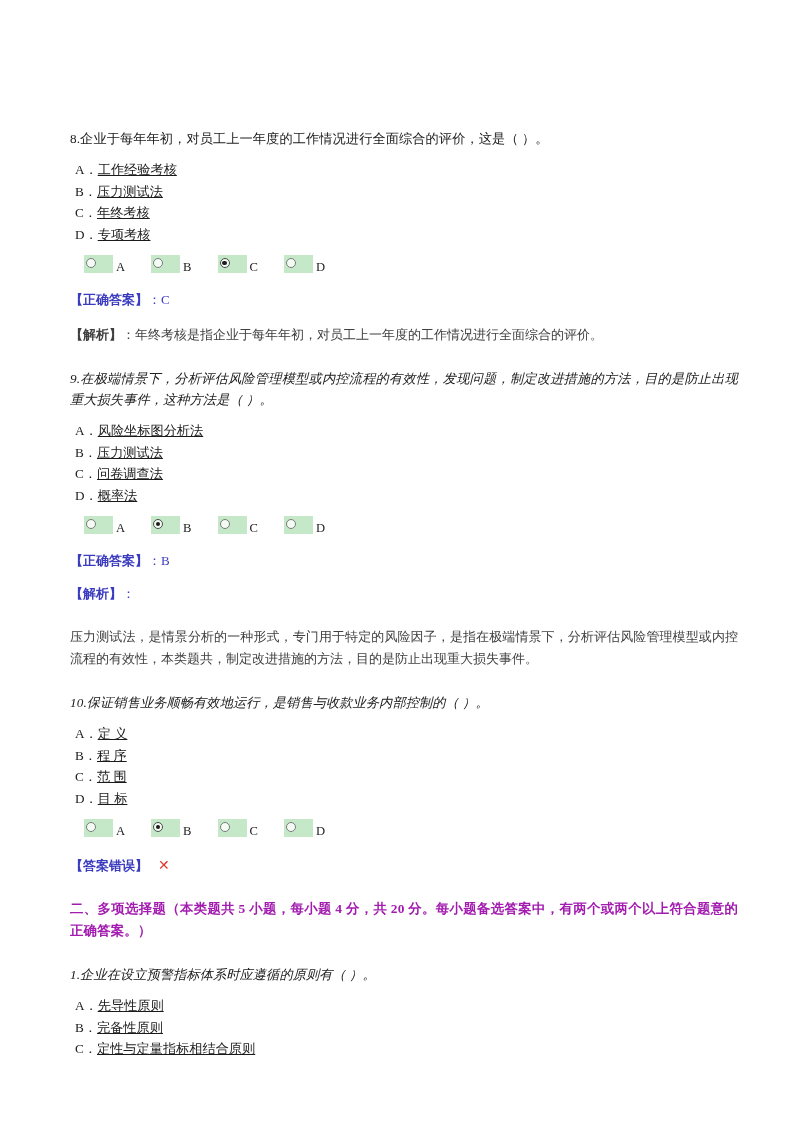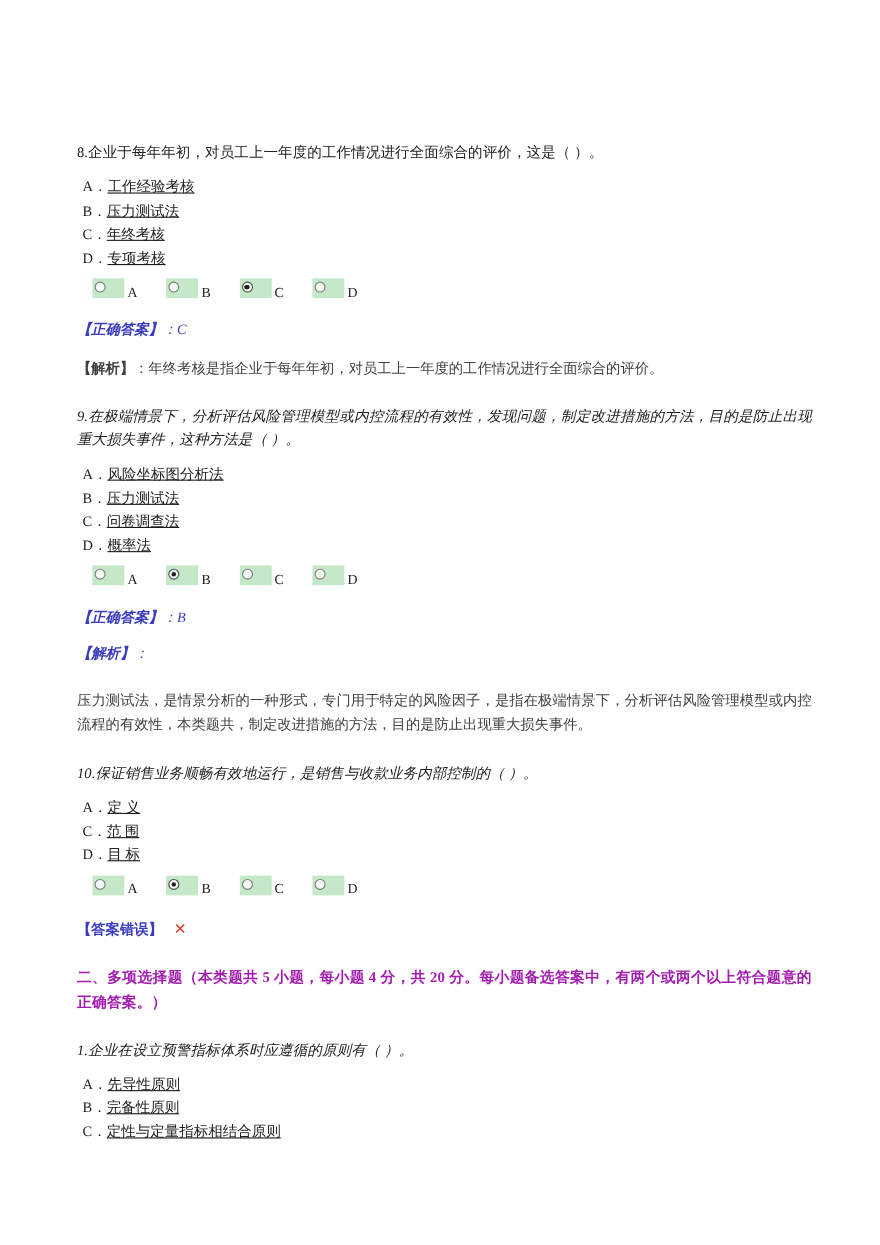--- a/index.html
+++ b/index.html
@@ -115,7 +115,6 @@
     line-height: 21px;
     color: #3b3bc0;
     margin: 14px 0 0 0;
-    font-style: italic;
   }
   .ans-tag { font-weight: bold; }
   .ans-line.tight { margin-top: 12px; }

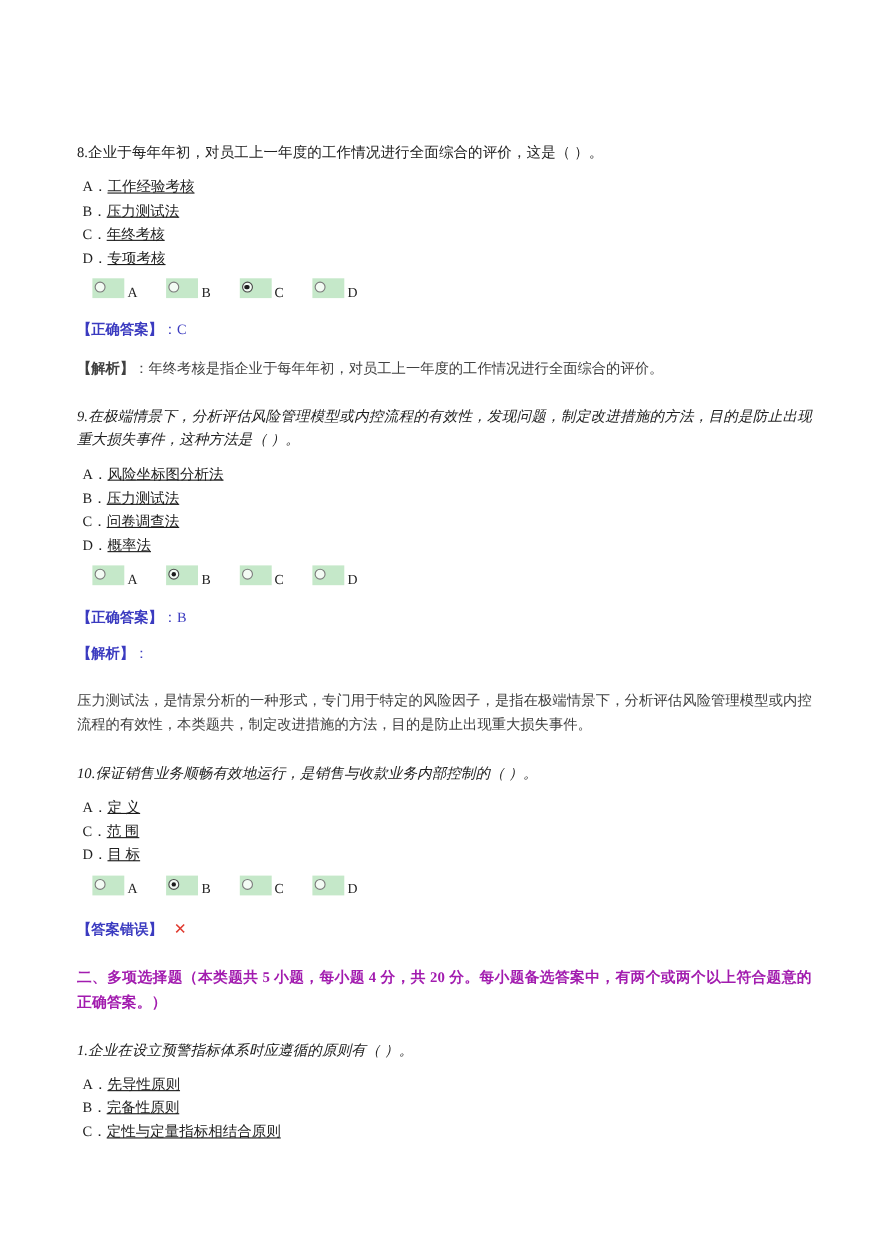--- a/index.html
+++ b/index.html
@@ -203,6 +203,7 @@
 
     <ul class="options">
       <li><span class="opt-letter">A．</span><span>定  义</span></li>
+      <li><span class="opt-letter">B．</span><span>程  序</span></li>
       <li><span class="opt-letter">C．</span><span>范  围</span></li>
       <li><span class="opt-letter">D．</span><span>目  标</span></li>
     </ul>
+ + + + +
▶ _Goal of the exercise_: Retype the whole listing word for word. Skip the pictures.

▶ _Reply to the exercise_:
--- a/index.html
+++ b/index.html
@@ -115,7 +115,6 @@
     line-height: 21px;
     color: #3b3bc0;
     margin: 14px 0 0 0;
-    font-style: italic;
   }
   .ans-tag { font-weight: bold; }
   .ans-line.tight { margin-top: 12px; }

--- a/index.html
+++ b/index.html
@@ -203,6 +203,7 @@
 
     <ul class="options">
       <li><span class="opt-letter">A．</span><span>定  义</span></li>
+      <li><span class="opt-letter">B．</span><span>程  序</span></li>
       <li><span class="opt-letter">C．</span><span>范  围</span></li>
       <li><span class="opt-letter">D．</span><span>目  标</span></li>
     </ul>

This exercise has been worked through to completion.